**Record excerpts**

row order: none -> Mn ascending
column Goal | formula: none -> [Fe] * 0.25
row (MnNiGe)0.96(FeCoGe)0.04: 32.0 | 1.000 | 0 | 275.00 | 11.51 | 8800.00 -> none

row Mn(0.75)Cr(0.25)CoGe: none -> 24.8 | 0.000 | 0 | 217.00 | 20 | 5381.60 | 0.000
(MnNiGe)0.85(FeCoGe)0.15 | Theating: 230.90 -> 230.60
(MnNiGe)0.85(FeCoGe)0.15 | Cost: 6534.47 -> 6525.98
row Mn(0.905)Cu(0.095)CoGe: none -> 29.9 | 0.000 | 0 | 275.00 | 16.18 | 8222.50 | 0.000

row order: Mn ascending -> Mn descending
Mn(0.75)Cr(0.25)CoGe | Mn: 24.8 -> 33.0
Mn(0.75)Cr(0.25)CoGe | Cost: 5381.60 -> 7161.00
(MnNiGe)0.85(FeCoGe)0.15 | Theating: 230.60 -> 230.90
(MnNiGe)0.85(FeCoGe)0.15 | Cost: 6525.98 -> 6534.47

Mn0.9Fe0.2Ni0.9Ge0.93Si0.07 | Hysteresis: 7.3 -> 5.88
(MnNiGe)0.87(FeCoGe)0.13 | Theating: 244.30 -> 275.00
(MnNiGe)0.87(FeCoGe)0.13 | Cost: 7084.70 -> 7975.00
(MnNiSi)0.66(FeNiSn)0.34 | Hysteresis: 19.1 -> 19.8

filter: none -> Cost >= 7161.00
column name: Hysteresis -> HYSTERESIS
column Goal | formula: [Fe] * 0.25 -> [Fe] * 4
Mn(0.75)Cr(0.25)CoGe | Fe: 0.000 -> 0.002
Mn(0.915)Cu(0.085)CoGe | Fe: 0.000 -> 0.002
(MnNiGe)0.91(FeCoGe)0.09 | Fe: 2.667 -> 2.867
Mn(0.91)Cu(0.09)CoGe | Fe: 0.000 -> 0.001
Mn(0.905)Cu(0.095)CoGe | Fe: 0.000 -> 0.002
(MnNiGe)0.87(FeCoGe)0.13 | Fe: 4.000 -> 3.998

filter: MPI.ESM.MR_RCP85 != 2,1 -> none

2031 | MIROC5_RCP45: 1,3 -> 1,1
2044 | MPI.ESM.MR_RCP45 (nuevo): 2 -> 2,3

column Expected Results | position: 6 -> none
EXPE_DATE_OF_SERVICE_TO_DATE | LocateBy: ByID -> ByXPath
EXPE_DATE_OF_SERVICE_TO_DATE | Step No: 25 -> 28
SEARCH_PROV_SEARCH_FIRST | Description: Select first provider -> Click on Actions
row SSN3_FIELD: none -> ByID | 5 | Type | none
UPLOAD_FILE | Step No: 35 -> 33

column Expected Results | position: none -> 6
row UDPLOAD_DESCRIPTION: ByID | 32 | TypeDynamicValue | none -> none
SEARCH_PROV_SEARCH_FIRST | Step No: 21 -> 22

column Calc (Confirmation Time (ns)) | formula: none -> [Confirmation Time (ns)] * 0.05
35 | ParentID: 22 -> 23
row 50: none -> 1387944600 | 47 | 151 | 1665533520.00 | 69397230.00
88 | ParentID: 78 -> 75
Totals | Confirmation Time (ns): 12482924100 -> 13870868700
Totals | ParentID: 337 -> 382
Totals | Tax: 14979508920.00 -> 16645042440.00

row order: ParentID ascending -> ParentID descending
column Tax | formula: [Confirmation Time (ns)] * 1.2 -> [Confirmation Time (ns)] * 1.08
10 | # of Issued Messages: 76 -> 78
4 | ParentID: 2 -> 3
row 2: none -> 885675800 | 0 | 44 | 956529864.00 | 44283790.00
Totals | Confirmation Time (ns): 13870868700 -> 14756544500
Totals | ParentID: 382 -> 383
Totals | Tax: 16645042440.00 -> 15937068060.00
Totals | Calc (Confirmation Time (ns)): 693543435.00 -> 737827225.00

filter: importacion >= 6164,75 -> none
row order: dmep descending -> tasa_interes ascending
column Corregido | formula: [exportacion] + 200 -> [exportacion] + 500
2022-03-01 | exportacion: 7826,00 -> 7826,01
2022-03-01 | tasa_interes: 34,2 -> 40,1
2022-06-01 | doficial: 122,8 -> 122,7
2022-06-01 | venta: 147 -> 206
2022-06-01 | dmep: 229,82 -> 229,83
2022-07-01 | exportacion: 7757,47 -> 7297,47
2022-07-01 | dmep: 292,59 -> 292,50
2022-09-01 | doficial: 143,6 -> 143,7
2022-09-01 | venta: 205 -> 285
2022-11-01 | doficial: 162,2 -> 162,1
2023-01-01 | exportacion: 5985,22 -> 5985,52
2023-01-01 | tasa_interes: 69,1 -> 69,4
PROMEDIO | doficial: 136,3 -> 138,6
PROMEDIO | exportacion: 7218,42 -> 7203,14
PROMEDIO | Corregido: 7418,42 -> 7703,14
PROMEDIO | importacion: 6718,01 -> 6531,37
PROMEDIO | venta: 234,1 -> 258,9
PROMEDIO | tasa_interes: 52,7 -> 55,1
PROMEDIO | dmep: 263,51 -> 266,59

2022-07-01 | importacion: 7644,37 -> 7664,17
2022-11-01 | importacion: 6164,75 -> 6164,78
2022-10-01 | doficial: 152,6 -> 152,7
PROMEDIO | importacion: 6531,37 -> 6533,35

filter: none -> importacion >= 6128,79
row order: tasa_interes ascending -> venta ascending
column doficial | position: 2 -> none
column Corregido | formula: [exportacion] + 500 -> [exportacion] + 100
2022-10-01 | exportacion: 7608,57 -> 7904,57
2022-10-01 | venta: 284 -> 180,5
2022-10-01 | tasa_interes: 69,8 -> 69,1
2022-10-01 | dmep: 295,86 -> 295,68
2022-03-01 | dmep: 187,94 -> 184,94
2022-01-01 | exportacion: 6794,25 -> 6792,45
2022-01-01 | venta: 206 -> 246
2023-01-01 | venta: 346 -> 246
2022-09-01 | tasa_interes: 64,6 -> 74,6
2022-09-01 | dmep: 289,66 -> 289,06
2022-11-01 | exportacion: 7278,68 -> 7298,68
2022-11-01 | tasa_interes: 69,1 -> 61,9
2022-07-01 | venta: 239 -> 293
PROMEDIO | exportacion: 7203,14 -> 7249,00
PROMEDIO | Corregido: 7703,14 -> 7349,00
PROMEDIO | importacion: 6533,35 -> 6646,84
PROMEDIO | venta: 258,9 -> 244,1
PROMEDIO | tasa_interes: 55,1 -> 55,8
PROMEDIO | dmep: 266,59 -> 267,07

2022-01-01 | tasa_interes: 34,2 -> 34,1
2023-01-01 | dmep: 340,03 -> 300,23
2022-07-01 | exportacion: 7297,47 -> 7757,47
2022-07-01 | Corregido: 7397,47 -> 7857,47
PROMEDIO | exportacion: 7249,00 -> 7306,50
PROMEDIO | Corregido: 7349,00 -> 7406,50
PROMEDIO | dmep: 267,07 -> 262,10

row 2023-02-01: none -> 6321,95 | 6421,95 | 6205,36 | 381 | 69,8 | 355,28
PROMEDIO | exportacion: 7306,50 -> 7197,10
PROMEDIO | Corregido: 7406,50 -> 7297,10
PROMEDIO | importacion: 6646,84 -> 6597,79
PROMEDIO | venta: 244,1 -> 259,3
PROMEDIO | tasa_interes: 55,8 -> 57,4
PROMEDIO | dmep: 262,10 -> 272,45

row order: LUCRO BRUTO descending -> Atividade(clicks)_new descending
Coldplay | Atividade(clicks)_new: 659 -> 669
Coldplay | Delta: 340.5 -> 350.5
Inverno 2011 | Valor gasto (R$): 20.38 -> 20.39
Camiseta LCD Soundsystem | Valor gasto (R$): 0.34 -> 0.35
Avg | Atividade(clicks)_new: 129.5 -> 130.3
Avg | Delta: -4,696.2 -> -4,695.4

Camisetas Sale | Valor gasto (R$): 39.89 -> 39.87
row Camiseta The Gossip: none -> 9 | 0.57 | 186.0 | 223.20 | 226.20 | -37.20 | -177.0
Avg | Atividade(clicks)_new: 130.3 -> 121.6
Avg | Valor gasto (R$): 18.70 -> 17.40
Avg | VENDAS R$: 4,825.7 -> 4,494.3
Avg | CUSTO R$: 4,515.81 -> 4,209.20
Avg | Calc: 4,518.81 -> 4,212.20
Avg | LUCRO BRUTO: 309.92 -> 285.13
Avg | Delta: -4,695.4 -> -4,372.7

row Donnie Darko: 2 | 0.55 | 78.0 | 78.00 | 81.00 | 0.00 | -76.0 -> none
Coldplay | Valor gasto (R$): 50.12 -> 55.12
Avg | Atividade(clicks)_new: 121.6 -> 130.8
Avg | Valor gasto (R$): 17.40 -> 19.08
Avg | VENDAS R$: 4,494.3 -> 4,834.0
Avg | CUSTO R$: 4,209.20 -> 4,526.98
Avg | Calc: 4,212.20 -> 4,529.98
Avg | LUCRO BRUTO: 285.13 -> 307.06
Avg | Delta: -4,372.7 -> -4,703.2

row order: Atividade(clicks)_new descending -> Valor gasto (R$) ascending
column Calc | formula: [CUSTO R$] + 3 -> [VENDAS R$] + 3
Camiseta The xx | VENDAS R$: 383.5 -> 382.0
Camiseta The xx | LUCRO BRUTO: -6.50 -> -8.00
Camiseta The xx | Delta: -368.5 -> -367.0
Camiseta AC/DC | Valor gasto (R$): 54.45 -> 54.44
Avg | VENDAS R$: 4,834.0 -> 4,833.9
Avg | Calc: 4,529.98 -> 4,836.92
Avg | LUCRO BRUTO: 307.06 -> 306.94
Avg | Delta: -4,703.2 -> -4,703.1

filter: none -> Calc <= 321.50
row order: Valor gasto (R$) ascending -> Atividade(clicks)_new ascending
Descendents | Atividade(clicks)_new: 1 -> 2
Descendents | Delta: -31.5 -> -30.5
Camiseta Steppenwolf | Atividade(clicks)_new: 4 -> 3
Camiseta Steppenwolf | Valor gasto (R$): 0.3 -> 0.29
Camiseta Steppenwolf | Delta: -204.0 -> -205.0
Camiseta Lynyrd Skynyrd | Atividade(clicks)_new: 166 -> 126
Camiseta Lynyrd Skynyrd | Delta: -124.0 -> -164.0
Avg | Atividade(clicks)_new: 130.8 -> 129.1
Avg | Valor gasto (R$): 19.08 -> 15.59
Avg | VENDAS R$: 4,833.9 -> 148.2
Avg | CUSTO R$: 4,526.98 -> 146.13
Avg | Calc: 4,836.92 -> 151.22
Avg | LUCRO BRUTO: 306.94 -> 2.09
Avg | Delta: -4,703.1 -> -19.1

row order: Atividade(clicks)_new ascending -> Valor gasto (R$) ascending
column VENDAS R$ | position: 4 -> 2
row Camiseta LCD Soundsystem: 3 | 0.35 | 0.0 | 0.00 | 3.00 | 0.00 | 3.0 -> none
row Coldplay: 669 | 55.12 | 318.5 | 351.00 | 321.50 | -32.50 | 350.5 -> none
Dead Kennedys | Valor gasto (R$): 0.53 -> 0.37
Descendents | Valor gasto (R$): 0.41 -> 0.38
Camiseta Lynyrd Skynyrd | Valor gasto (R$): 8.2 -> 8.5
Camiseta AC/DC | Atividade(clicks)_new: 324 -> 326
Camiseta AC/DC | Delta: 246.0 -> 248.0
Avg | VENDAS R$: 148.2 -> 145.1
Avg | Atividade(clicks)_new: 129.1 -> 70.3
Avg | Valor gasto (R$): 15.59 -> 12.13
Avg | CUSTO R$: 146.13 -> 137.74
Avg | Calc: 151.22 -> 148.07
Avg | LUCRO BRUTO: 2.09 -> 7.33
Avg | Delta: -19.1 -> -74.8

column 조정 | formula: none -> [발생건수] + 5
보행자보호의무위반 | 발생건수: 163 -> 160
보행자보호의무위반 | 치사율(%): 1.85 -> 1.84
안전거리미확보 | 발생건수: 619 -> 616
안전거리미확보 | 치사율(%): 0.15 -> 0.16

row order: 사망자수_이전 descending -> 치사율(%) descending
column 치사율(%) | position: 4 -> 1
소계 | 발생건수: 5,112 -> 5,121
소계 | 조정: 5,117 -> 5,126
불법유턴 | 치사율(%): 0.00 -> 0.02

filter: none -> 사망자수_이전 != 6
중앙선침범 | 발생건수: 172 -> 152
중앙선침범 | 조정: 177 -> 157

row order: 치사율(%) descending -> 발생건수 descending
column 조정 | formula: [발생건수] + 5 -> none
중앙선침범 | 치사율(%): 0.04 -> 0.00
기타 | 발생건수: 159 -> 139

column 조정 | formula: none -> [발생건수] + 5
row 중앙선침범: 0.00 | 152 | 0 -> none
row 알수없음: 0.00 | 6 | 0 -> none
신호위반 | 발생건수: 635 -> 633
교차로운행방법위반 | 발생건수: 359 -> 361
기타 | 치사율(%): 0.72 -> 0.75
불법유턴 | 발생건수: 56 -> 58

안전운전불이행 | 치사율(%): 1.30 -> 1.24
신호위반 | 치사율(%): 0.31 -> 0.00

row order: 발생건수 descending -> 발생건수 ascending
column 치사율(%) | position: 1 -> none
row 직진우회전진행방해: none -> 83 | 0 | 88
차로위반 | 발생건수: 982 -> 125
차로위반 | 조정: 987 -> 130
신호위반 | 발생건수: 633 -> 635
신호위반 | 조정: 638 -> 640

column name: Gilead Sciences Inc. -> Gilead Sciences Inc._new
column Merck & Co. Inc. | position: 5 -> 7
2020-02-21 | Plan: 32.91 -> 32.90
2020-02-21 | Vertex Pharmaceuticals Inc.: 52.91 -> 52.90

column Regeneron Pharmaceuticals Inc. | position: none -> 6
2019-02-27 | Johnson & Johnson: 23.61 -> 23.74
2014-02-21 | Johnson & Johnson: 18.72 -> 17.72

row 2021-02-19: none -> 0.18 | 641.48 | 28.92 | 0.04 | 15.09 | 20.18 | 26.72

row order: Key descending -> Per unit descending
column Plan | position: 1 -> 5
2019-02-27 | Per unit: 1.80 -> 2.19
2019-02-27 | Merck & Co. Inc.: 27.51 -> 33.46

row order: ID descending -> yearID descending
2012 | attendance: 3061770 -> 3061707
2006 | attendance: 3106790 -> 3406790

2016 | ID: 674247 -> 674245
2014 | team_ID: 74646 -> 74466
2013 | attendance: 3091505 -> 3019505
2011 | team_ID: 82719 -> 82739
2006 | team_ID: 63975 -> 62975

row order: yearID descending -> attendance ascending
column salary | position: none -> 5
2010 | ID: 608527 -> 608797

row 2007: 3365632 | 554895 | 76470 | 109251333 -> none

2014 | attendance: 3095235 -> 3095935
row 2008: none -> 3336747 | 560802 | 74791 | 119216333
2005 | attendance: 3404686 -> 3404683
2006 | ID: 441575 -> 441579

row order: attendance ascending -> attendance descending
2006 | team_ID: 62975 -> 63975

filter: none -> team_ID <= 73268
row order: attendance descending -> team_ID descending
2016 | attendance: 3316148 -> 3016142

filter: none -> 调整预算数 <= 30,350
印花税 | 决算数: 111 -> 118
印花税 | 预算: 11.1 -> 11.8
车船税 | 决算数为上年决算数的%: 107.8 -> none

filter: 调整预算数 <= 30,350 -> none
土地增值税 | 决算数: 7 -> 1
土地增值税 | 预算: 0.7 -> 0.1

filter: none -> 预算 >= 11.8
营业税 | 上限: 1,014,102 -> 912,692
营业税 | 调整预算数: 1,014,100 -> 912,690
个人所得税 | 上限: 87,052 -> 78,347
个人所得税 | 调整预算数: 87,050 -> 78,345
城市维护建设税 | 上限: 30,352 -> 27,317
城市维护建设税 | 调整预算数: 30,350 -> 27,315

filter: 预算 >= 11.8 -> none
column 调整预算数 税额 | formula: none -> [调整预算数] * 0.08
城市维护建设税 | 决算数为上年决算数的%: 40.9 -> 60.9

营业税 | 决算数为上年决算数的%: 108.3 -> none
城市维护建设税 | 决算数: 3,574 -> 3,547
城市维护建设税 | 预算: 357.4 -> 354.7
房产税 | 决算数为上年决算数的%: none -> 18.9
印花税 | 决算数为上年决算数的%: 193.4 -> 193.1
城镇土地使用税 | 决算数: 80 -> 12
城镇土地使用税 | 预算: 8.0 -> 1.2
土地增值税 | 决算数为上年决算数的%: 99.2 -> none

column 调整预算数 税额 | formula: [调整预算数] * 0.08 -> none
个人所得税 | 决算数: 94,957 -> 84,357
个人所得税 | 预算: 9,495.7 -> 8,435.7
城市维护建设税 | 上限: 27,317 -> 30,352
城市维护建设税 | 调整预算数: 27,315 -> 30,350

**What to produce**
Would you please write out, exactly and with no other lines, the stretch of the listing above from the line containing "2022-03-01 | exportacion: 7826,00 -> 7826,01" through the line containing "2022-07-01 | dmep: 292,59 -> 292,50"?

**Task solution**
2022-03-01 | exportacion: 7826,00 -> 7826,01
2022-03-01 | tasa_interes: 34,2 -> 40,1
2022-06-01 | doficial: 122,8 -> 122,7
2022-06-01 | venta: 147 -> 206
2022-06-01 | dmep: 229,82 -> 229,83
2022-07-01 | exportacion: 7757,47 -> 7297,47
2022-07-01 | dmep: 292,59 -> 292,50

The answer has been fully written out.